[Records from a data collection]
__________________________________________________
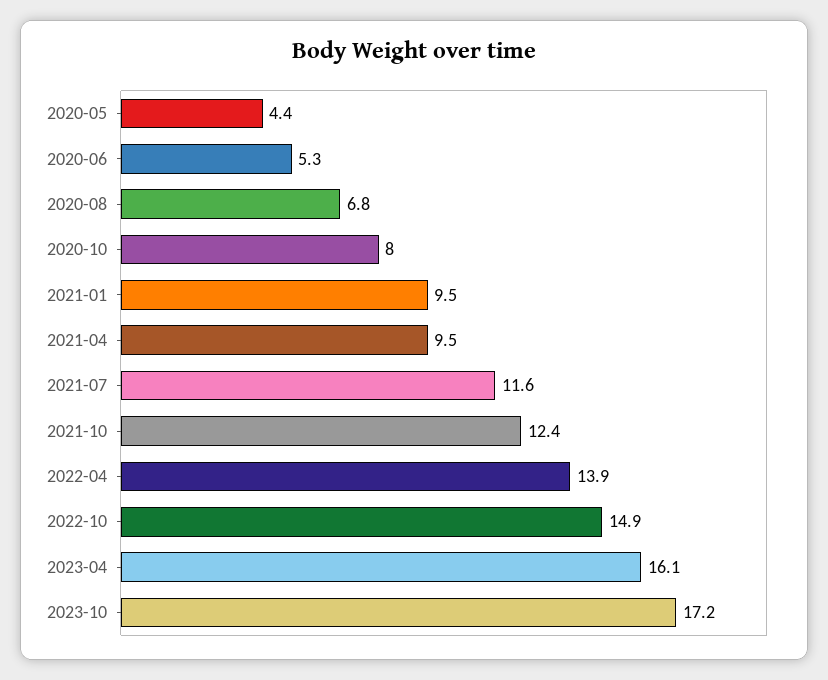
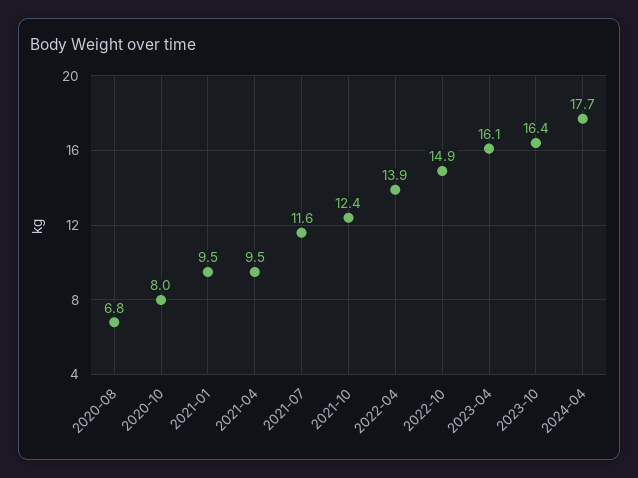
2020-05: 4.4 -> none
2020-06: 5.3 -> none
2023-10: 17.2 -> 16.4
2024-04: none -> 17.7

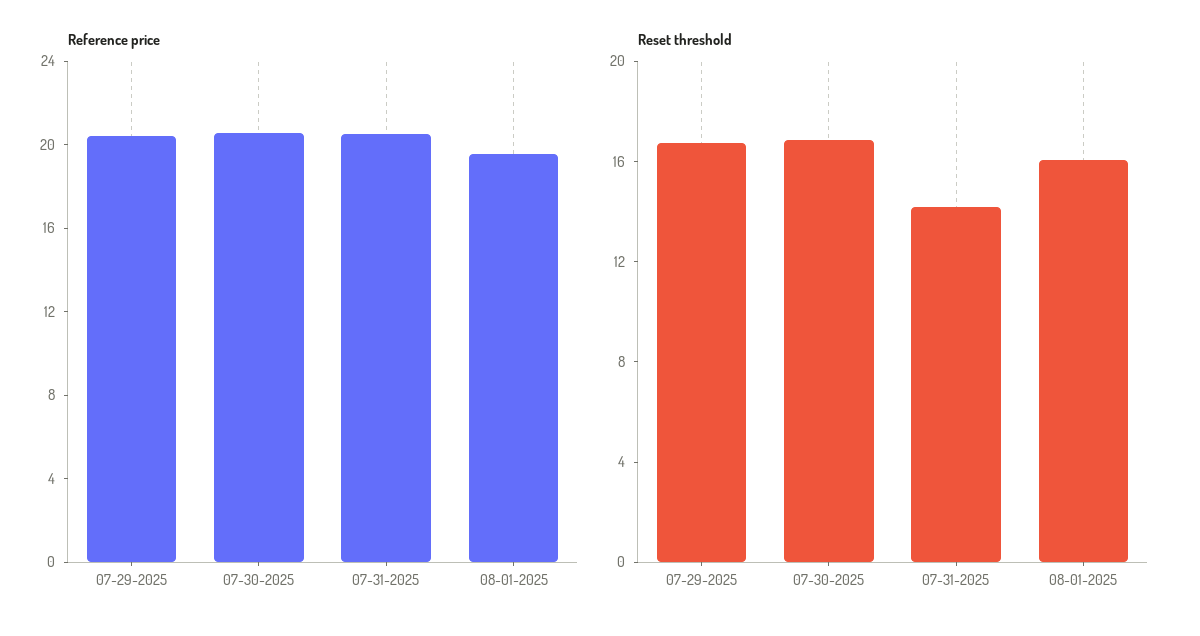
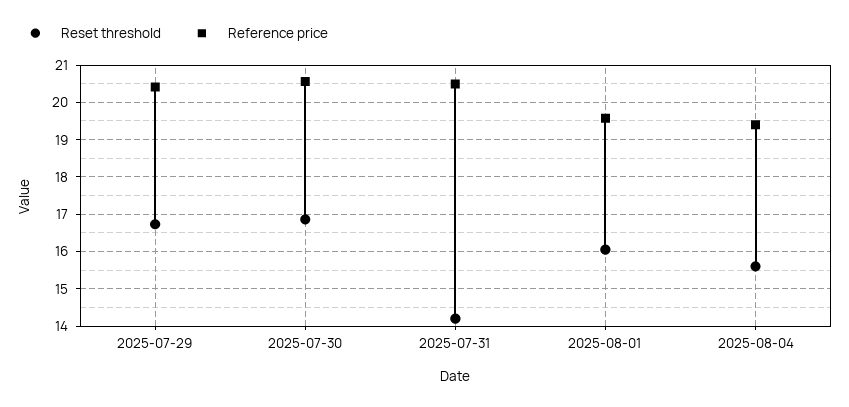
Reset threshold, 2025-08-04: none -> 15.6
Reference price, 2025-08-04: none -> 19.4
__________________________________________________
Every line of the records that includes the word "none" should be gathered.

2020-05: 4.4 -> none
2020-06: 5.3 -> none
2024-04: none -> 17.7
Reset threshold, 2025-08-04: none -> 15.6
Reference price, 2025-08-04: none -> 19.4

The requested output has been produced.